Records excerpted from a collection
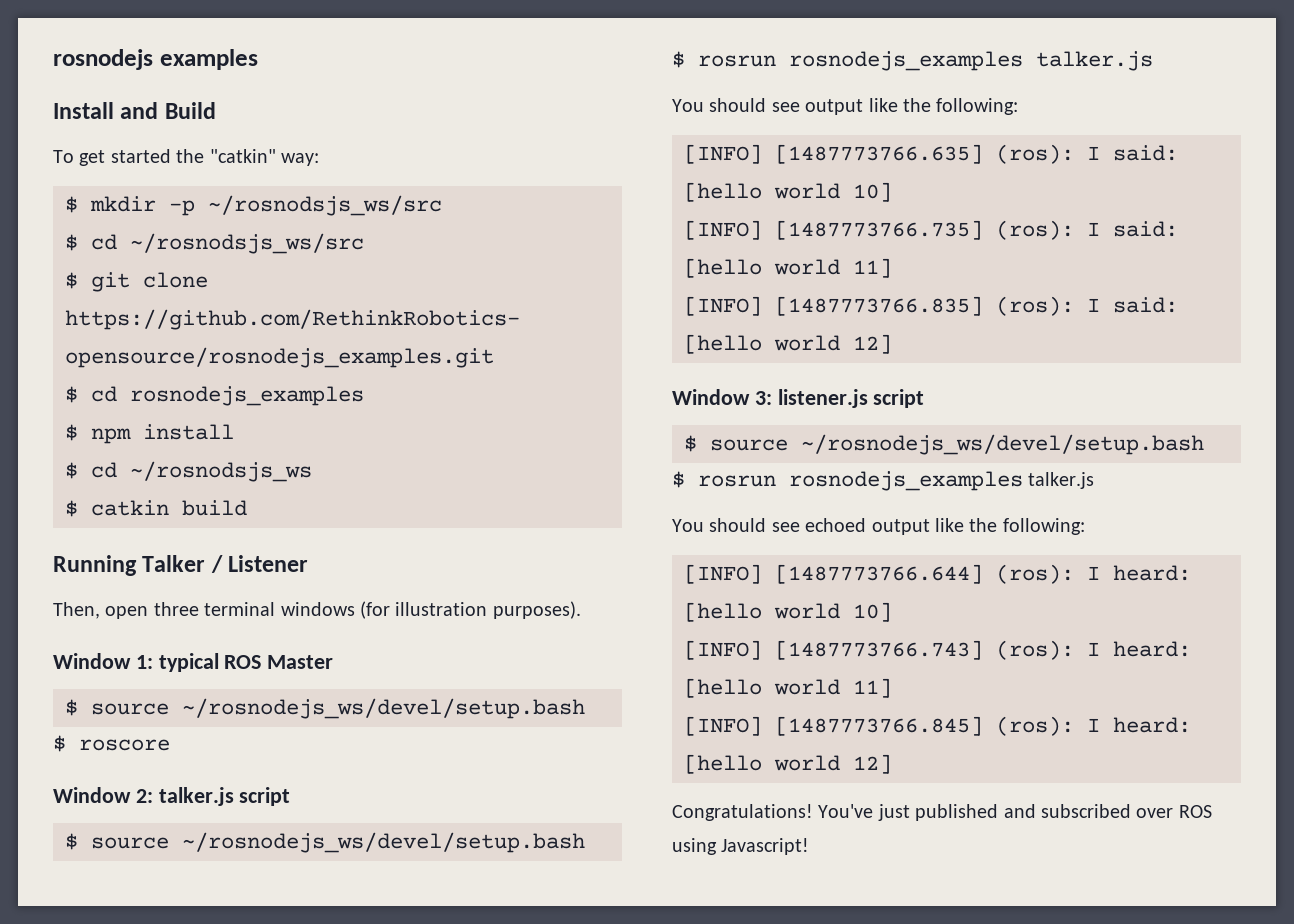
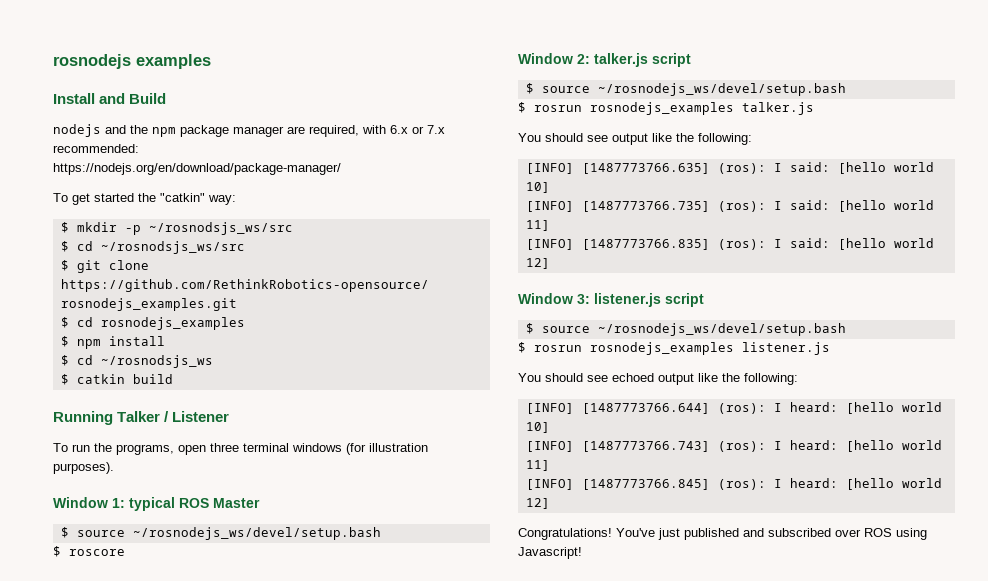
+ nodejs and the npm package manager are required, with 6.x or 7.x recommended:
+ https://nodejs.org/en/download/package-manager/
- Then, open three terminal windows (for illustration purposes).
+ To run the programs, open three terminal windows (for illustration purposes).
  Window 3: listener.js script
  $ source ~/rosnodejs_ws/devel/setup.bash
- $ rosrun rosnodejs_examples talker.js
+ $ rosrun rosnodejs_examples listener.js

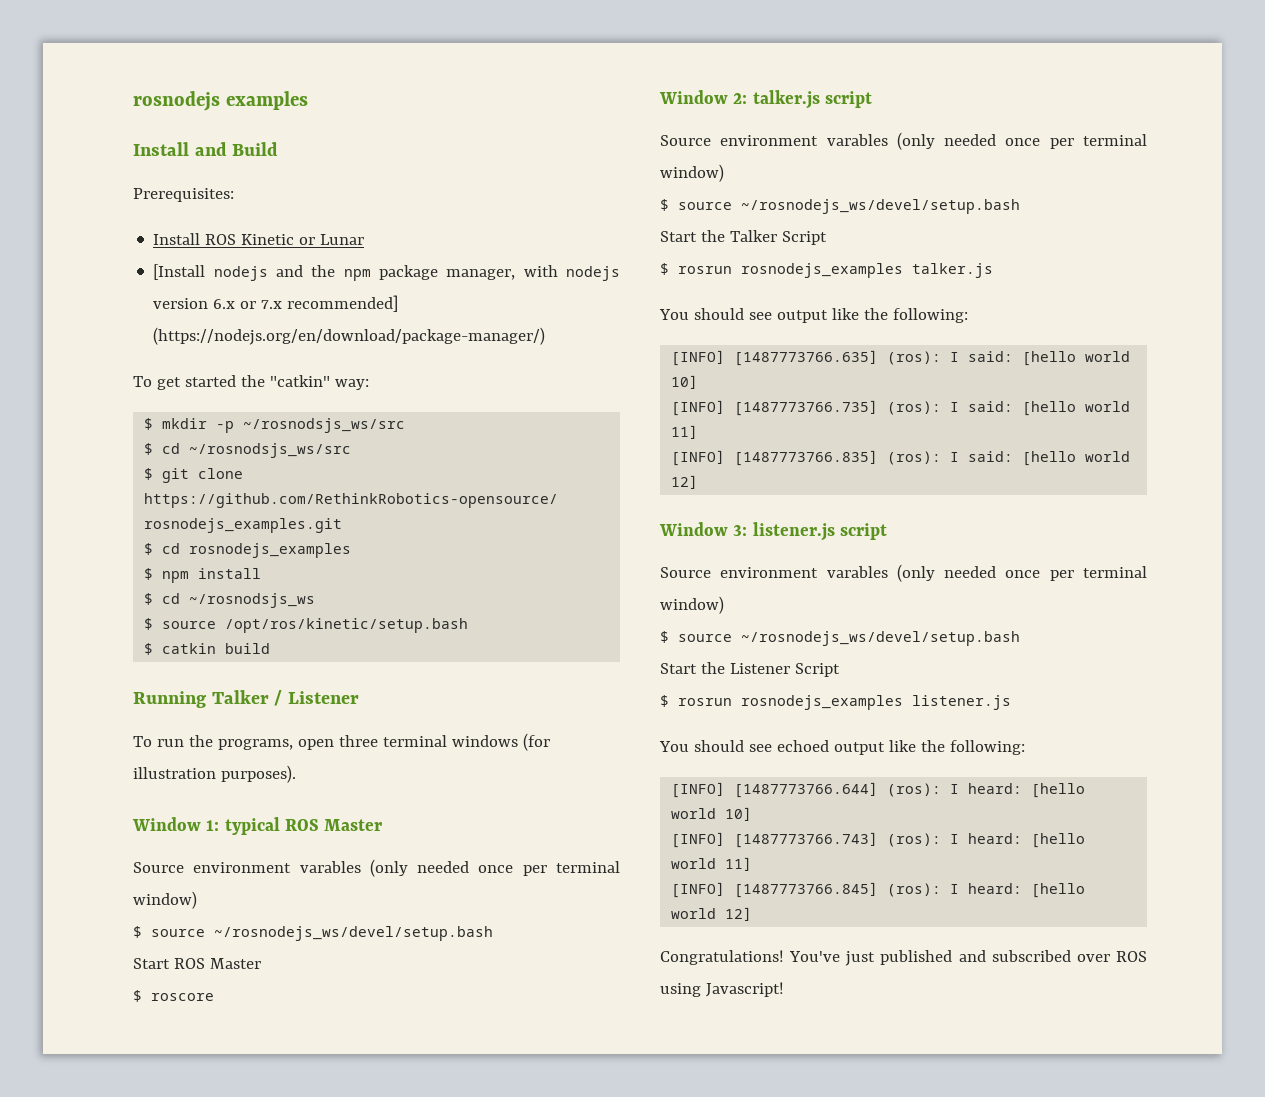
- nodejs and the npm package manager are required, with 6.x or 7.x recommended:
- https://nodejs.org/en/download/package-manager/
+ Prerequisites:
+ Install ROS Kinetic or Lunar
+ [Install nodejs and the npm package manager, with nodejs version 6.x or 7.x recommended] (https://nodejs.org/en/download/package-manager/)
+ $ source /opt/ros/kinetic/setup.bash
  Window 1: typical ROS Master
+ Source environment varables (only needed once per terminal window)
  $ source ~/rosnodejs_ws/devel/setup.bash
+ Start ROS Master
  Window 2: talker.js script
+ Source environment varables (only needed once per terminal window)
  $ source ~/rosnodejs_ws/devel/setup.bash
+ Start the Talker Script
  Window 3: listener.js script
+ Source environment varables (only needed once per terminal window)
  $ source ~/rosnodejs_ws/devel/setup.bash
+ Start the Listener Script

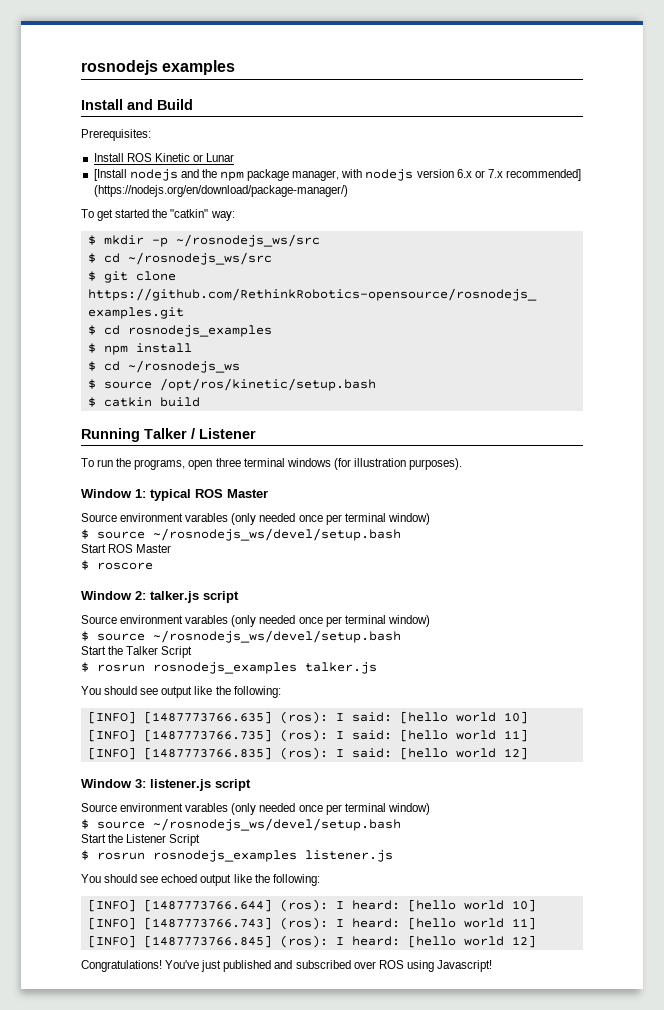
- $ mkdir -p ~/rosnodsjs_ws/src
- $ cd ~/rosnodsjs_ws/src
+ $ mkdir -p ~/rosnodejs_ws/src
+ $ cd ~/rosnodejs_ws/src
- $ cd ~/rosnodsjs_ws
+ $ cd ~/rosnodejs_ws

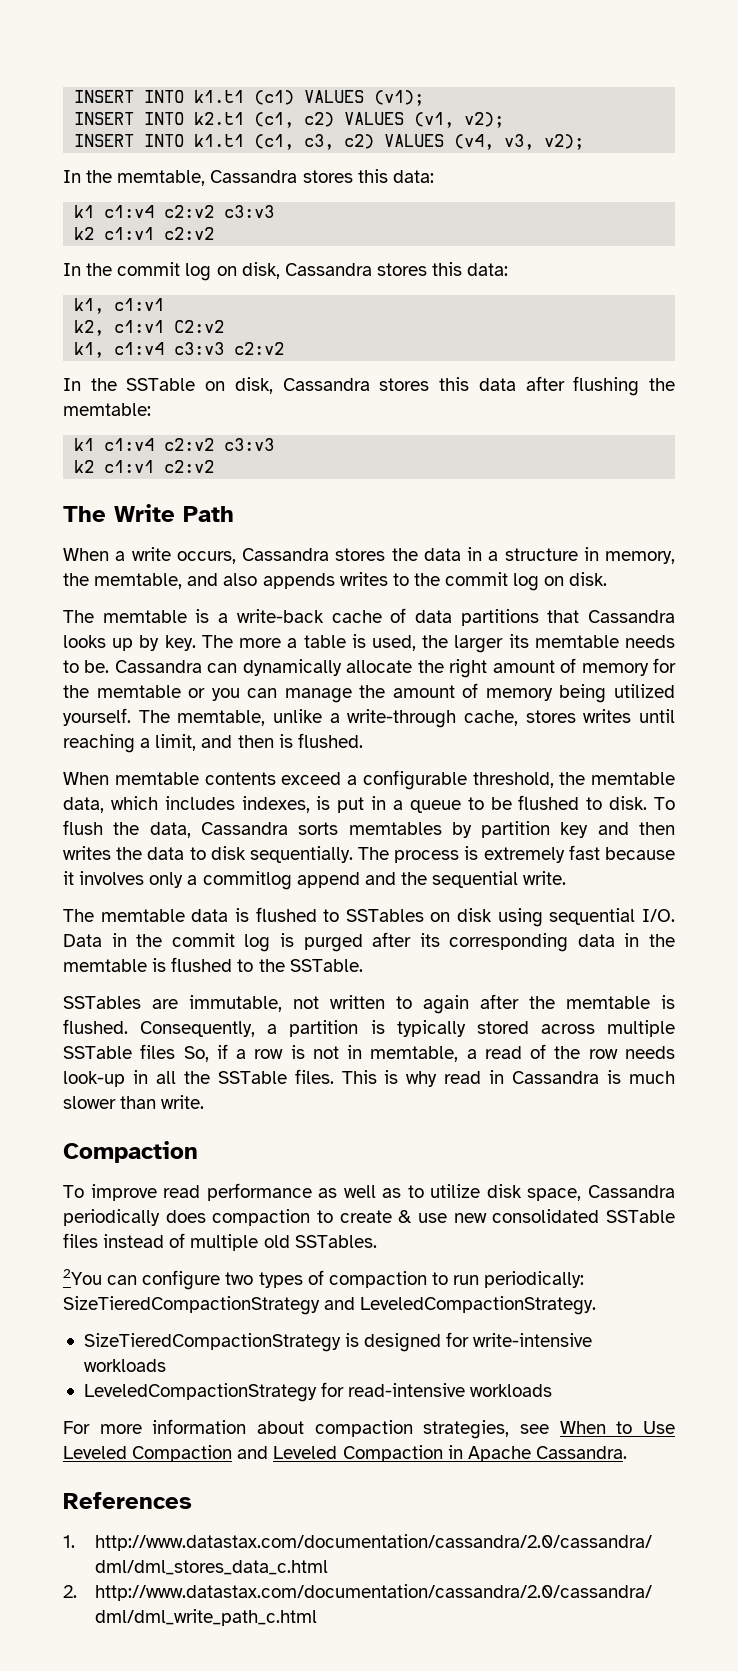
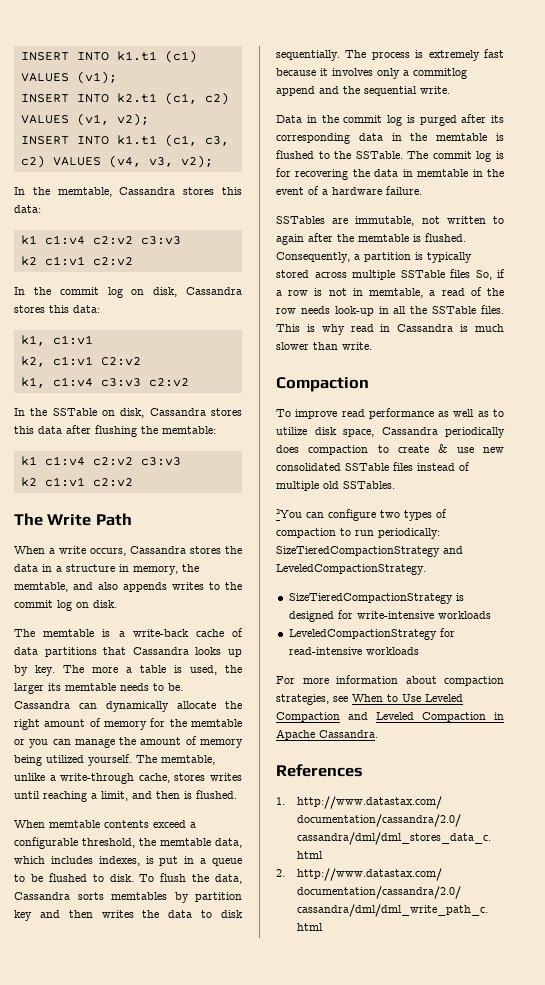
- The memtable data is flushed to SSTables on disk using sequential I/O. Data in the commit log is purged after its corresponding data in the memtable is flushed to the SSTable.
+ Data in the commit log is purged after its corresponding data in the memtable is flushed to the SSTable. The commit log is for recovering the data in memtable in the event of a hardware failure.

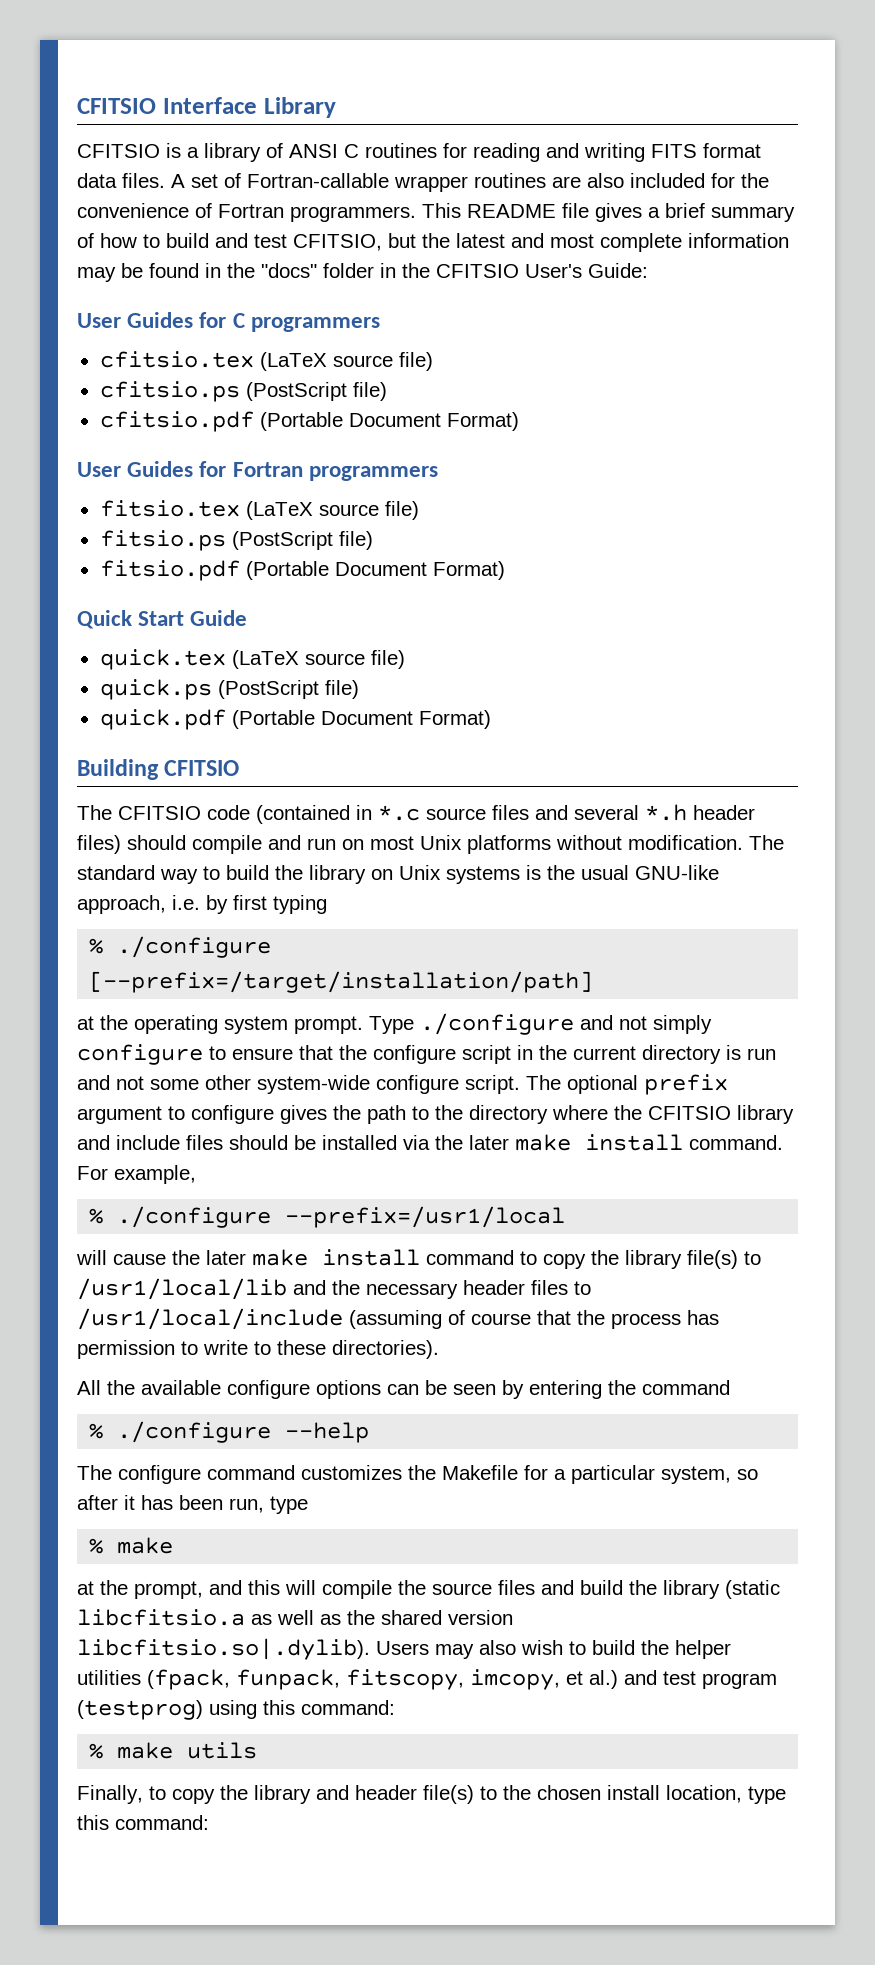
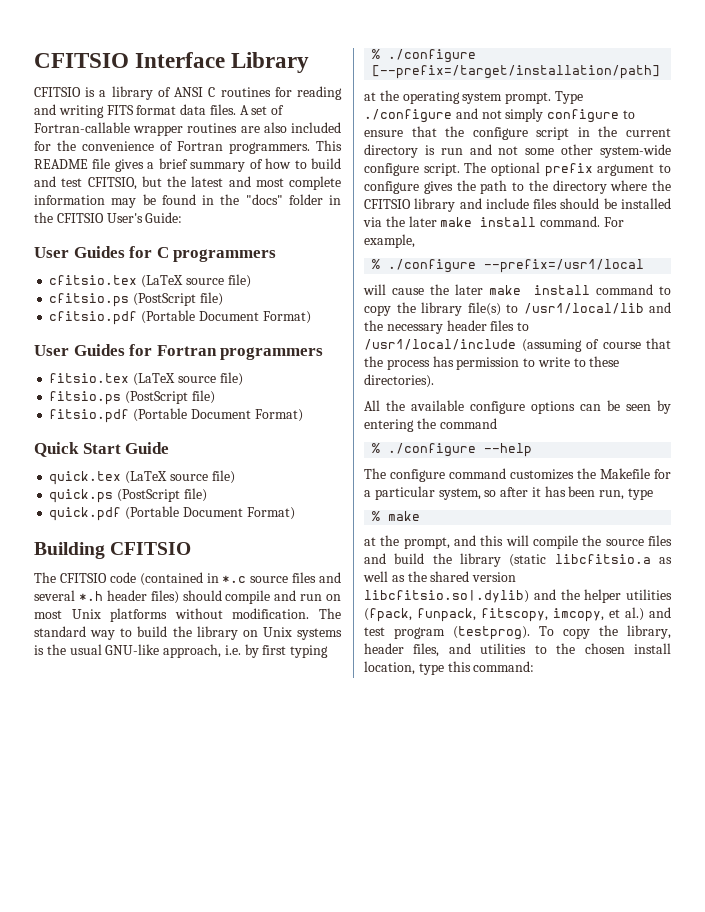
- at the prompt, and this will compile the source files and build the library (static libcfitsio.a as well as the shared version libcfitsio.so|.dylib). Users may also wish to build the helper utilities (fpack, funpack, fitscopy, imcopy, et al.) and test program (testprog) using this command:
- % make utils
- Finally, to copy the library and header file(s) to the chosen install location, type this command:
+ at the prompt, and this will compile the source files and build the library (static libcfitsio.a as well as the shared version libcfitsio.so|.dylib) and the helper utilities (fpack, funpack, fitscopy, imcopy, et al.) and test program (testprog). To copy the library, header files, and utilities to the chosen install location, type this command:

Directions for this task.
Your copy should hold only the lines above from the one containing "- $ mkdir -p ~/rosnodsjs_ws/src" through the one containing "- Finally, to", exactly as written and free of pictures.

Final answer.
- $ mkdir -p ~/rosnodsjs_ws/src
- $ cd ~/rosnodsjs_ws/src
+ $ mkdir -p ~/rosnodejs_ws/src
+ $ cd ~/rosnodejs_ws/src
- $ cd ~/rosnodsjs_ws
+ $ cd ~/rosnodejs_ws

- The memtable data is flushed to SSTables on disk using sequential I/O. Data in the commit log is purged after its corresponding data in the memtable is flushed to the SSTable.
+ Data in the commit log is purged after its corresponding data in the memtable is flushed to the SSTable. The commit log is for recovering the data in memtable in the event of a hardware failure.

- at the prompt, and this will compile the source files and build the library (static libcfitsio.a as well as the shared version libcfitsio.so|.dylib). Users may also wish to build the helper utilities (fpack, funpack, fitscopy, imcopy, et al.) and test program (testprog) using this command:
- % make utils
- Finally, to copy the library and header file(s) to the chosen install location, type this command:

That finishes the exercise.